The gasoline supplies from Kazakhstan will also affect the environment in Kyrgyzstan, Kyrgyzstan’s business community believes. Kazakhstan will supply gasoline not lower than Euro 4 environmental class while up to 40-50% of gasoline from Russia is of Euro 2 and Euro 3 environmental class.
The logistical location of the Shymkent refinery in south Kazakhstan is very convenient for Kyrgyzstan’s gas station networks. A shorter delivery, 4-5 days compared to 15-20 days from Russian refineries, will help significantly reduce costs and increase the profitability of local legal oil traders. As a result, the state budget will receive more income taxes from local companies.
The situation with fuel is aggravated by an increase in the smuggling of petroleum products in Kyrgyzstan.
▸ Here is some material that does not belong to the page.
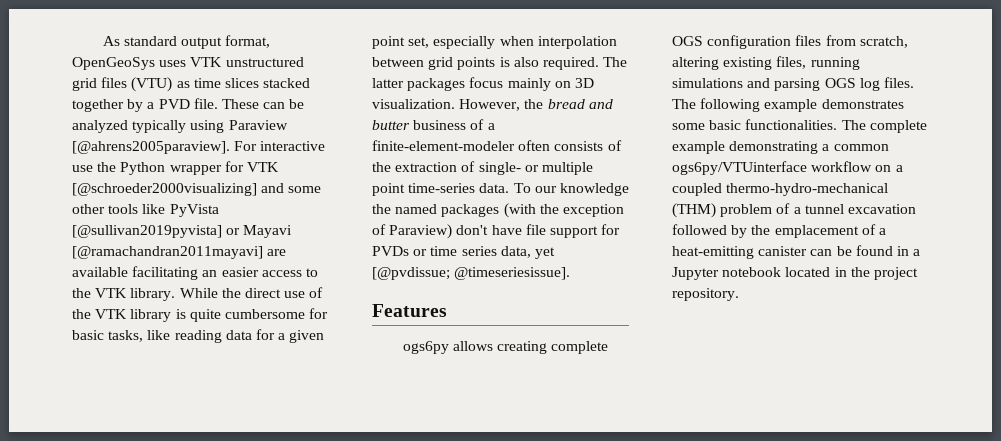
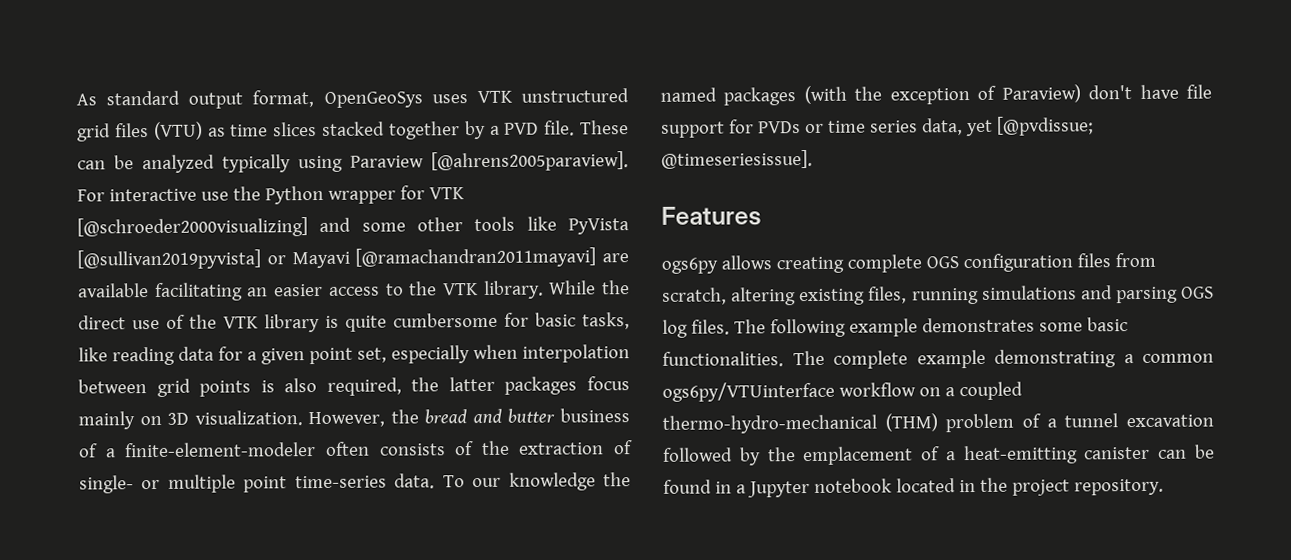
- While the direct use of the VTK library is quite cumbersome for basic tasks, like reading data for a given point set, especially when interpolation between grid points is also required. The latter packages focus mainly on 3D visualization.
+ While the direct use of the VTK library is quite cumbersome for basic tasks, like reading data for a given point set, especially when interpolation between grid points is also required, the latter packages focus mainly on 3D visualization.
A large flow of contraband fuel flowed to the country through border areas in the northern Talas province bordering Kazakhstan. The volume of smuggling is large — up to 30% of gasoline consumption in the country, which significantly affects the reduction of tax payments to the state.
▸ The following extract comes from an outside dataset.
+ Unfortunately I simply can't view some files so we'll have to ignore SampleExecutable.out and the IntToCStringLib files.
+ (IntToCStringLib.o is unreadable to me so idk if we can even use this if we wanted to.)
Last week, the Financial Police of Kyrgyzstan detained over 39 tons of smuggled fuel imported into the Chui oblast.
The difference in the price of Kazakh and Russian gasoline is significant. According to the market participants, 8–10 thousand tons are illegally imported monthly, which corresponds to 25% of Kyrgyzstan’s monthly consumption of high-octane gasoline.
The fact is that Kazakhstan’s fuel storages are now full, and there is a risk of stopping the Kazakh refineries due to overstocking. Kazakhstani fuel manufacturers are forced to sell their products to everyone who can buy, including possible unscrupulous market participants.
If the agreement with Kyrgyzstan is signed and the official supply of gasoline starts, Kazakhstani producers will be interested in cutting off the illegal flow.
The energy market has a significant impact on inflation. The more stable the fuel market, the easier it is to control the inflation processes in the economy.
Kazakhstan will not be able to replace Russia for fuel supplies, but it will expand Kyrgyzstan’s fuel market.
The longer the signing the agreement is postponed, the more likely it is that the surplus of Kazakhstani products will be used in the markets of Uzbekistan, Tajikistan and Afghanistan.